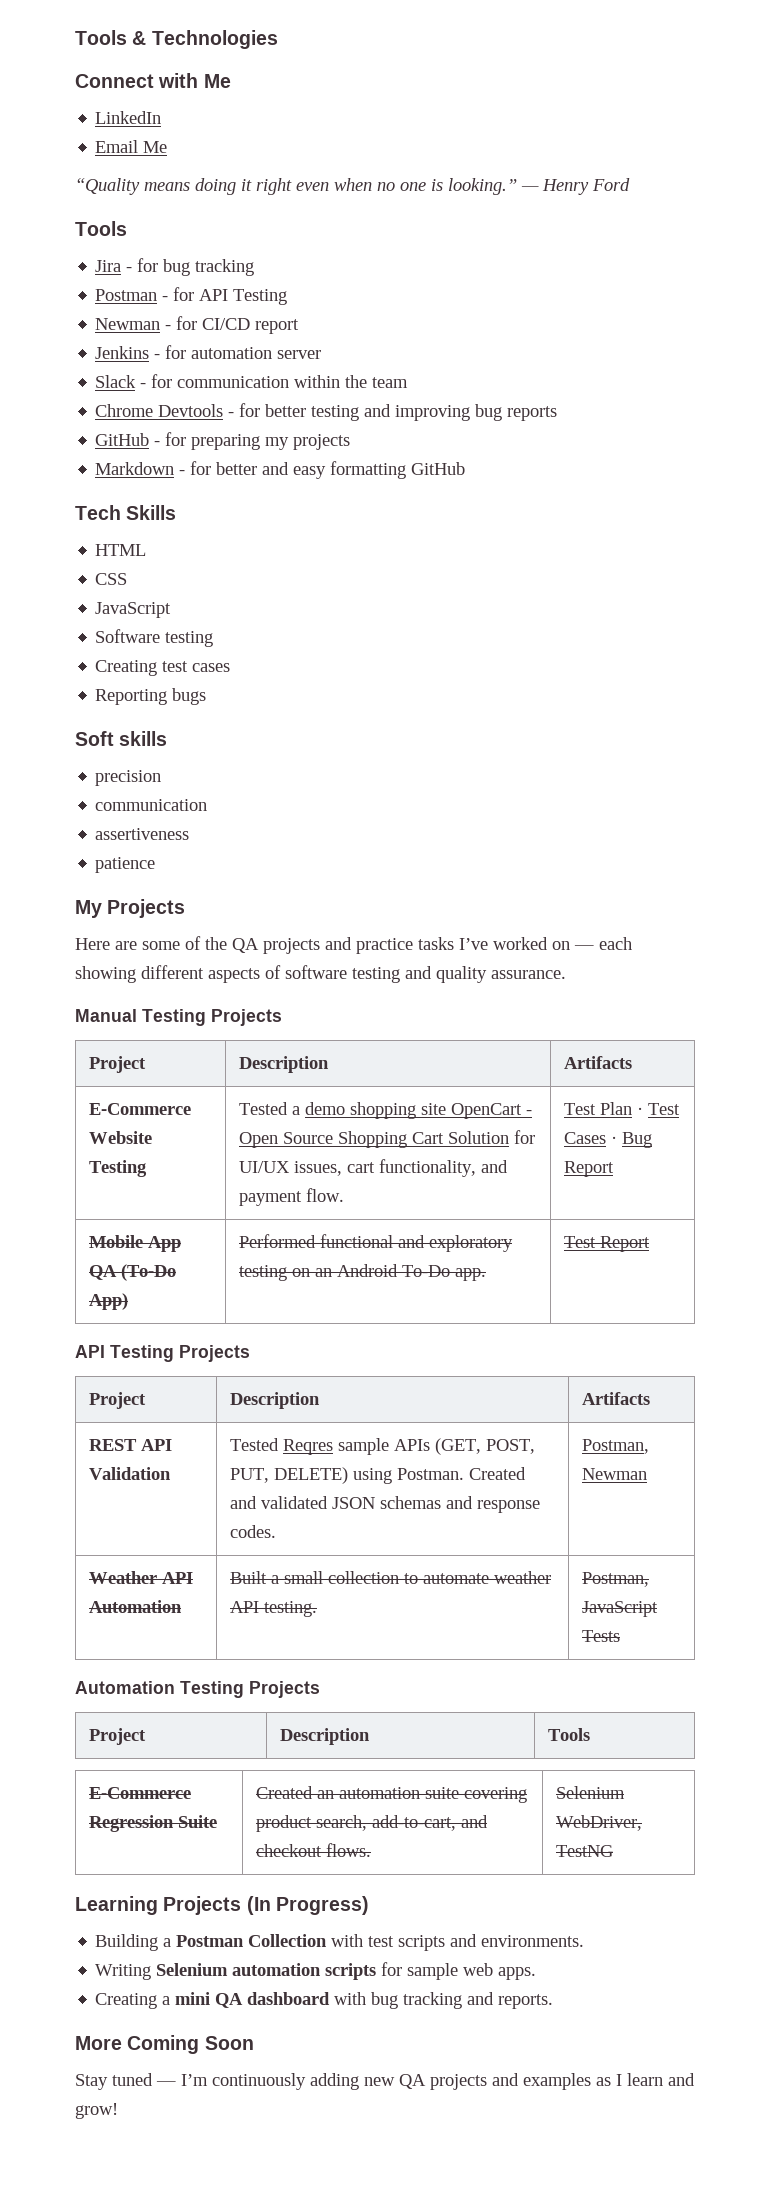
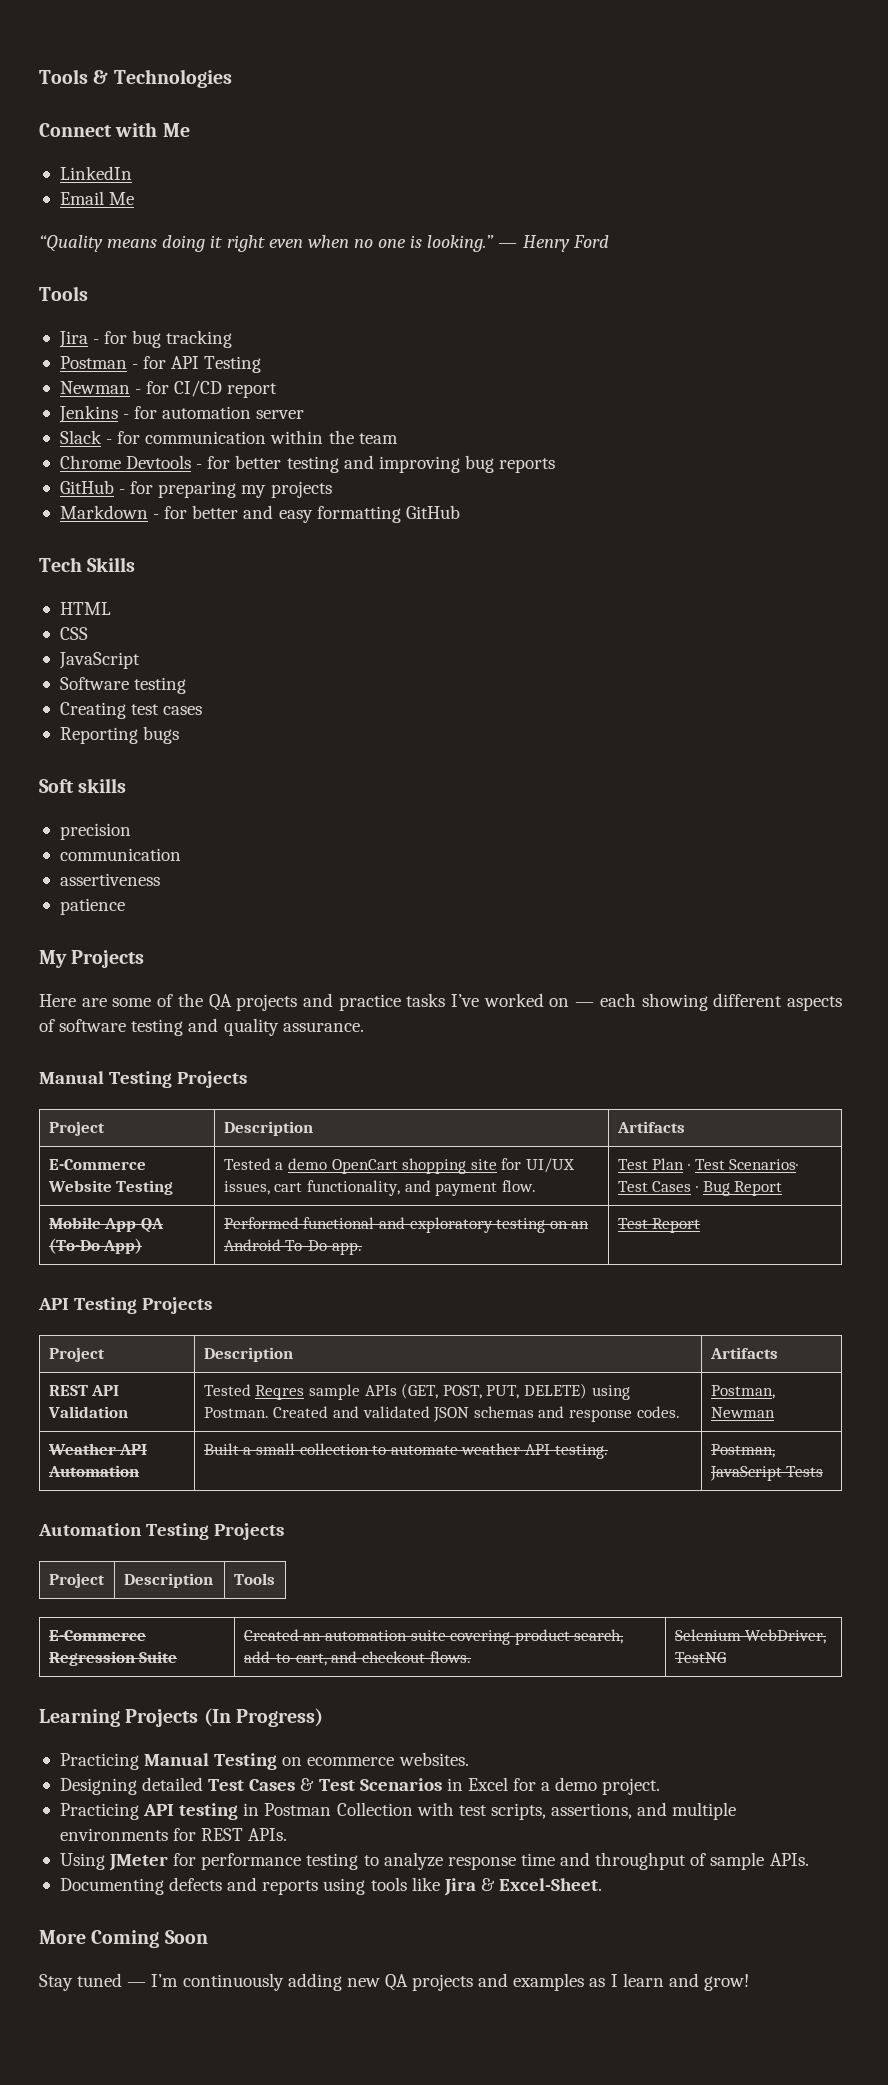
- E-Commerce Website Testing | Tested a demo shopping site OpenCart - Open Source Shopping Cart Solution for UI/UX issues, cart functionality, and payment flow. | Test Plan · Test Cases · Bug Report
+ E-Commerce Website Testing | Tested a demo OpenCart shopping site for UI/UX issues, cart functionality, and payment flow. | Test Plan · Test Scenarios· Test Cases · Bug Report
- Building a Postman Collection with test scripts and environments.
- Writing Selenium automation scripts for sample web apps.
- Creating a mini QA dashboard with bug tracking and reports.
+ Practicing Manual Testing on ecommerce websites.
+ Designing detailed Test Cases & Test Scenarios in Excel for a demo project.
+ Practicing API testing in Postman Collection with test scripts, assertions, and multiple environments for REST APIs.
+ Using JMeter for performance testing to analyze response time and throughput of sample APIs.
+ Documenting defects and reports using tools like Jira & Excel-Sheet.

──────────

TASK DIRECTIONS :: Keep only the lines of the listing that contain the word "functionality", and copy them.

SOLUTION FOR THIS TASK ::
- E-Commerce Website Testing | Tested a demo shopping site OpenCart - Open Source Shopping Cart Solution for UI/UX issues, cart functionality, and payment flow. | Test Plan · Test Cases · Bug Report
+ E-Commerce Website Testing | Tested a demo OpenCart shopping site for UI/UX issues, cart functionality, and payment flow. | Test Plan · Test Scenarios· Test Cases · Bug Report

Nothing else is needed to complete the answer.